SUBJECT MATTER OF THE INVENTION
[0004] Starting with this premise, it is the object of the present
invention to further develop a fire-extinguishing unit of the
generic type in such a way that a quick and secure extinguishing of
the fire with relatively small amounts of inert gas can be
achieved.
[0005] This object is solved with a fire-extinguishing unit having
the features as disclosed in claim 1 and/or a fire-extinguishing
unit having the features as disclosed in claim 17.

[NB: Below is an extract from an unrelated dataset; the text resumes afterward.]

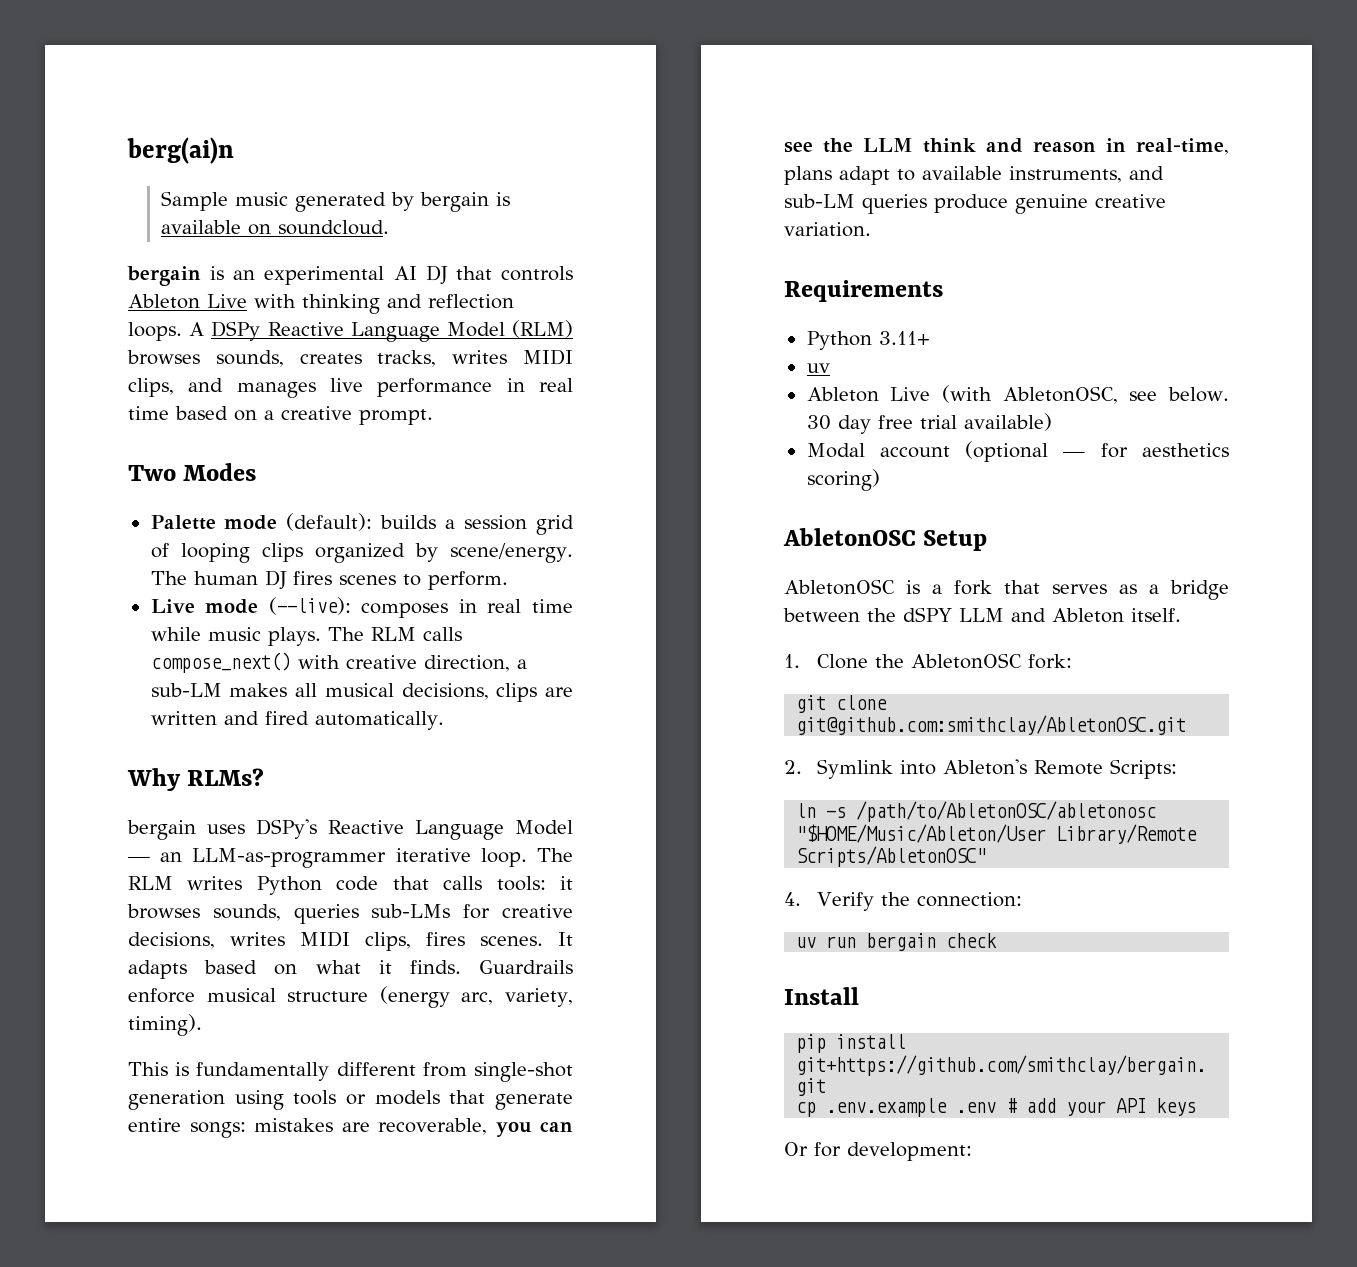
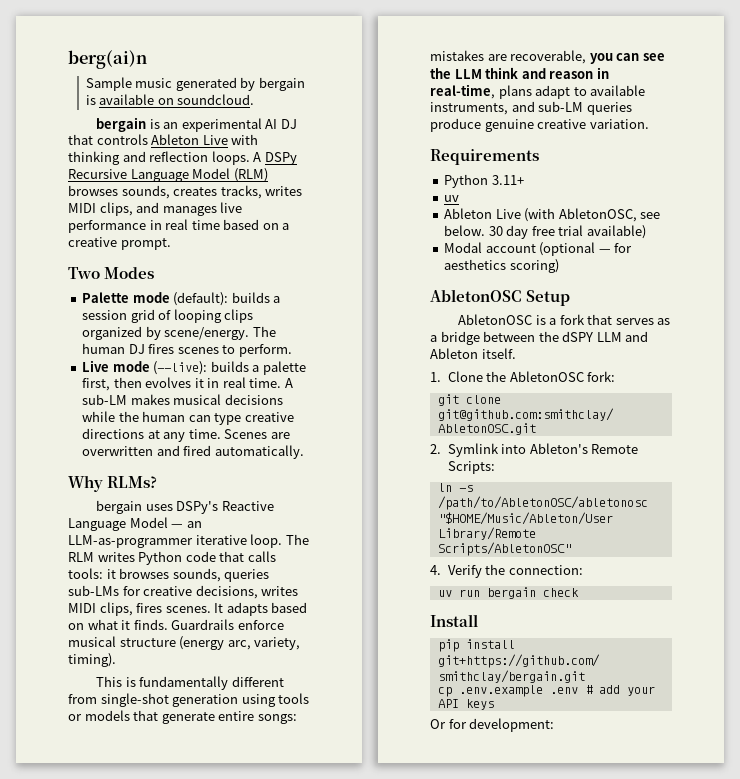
- A DSPy Reactive Language Model (RLM) browses sounds, creates tracks, writes MIDI clips, and manages live performance in real time based on a creative prompt.
+ A DSPy Recursive Language Model (RLM) browses sounds, creates tracks, writes MIDI clips, and manages live performance in real time based on a creative prompt.
- Live mode (--live): composes in real time while music plays. The RLM calls compose_next() with creative direction, a sub-LM makes all musical decisions, clips are written and fired automatically.
+ Live mode (--live): builds a palette first, then evolves it in real time. A sub-LM makes musical decisions while the human can type creative directions at any time. Scenes are overwritten and fired automatically.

[0006] The generic-type fire-extinguishing units used so far are
provided with a quenching gas distribution system which has
quenching gas outlet openings at a few locations inside the storage
system. The inside of the storage system is flooded with the aid of
these quenching gas outlet openings. However, it has turned out
that because of the complex internal geometry of such a storage
system, in particular because of the relatively tight sealing of
individual areas against each other, it is difficult to achieve a
homogeneous gas mixture on the inside of the storage system, so
that it is left up to chance whether or not at the location of the
fire the oxygen concentration drops to below 13% after just a short
time.
[0007] It is therefore proposed according to the invention to
arrange the quenching gas outlet openings in such a way in the
storage system that these outlets either ensure an essentially
simultaneous homogeneous flooding of the complete inside space of
the storage system, and/or to arrange the quenching gas openings in
such a way that at least some of the quenching gas outlet openings
are respectively assigned directly to a partial risk area, such
that the flooding of these partial risk areas does not occur
randomly but at a targeted location.
[0008] According to a first embodiment of the invention, which is
disclosed in claims 1 to 16, it is the object to produce in the
shortest possible time and using the lowest possible amount of
inert gas as gas mixture inside the storage system for which the
oxygen share is less than 13%. For this, the quenching gas
distribution system is provided with at least one substantially
vertically extending section that contains several quenching gas
outlet openings, vertically offset relative to each other, so that
the quenching gas, which essentially flows in horizontally, makes
it possible to achieve an essentially simultaneous and homogeneous
inertization of the inside space of the storage system. However,
since corresponding storage systems are frequently embodied with
extreme height, additional means are provided for influencing or
adjusting the amount of quenching gas exiting from a quenching gas
outlet opening or a group of quenching gas outlet openings,
relative to a vertically offset quenching gas outlet opening or a
group of quenching gas outlet openings. As a result of these means,
an actual homogeneous flooding can be achieved in practically all
cases, even for a storage system of extreme height.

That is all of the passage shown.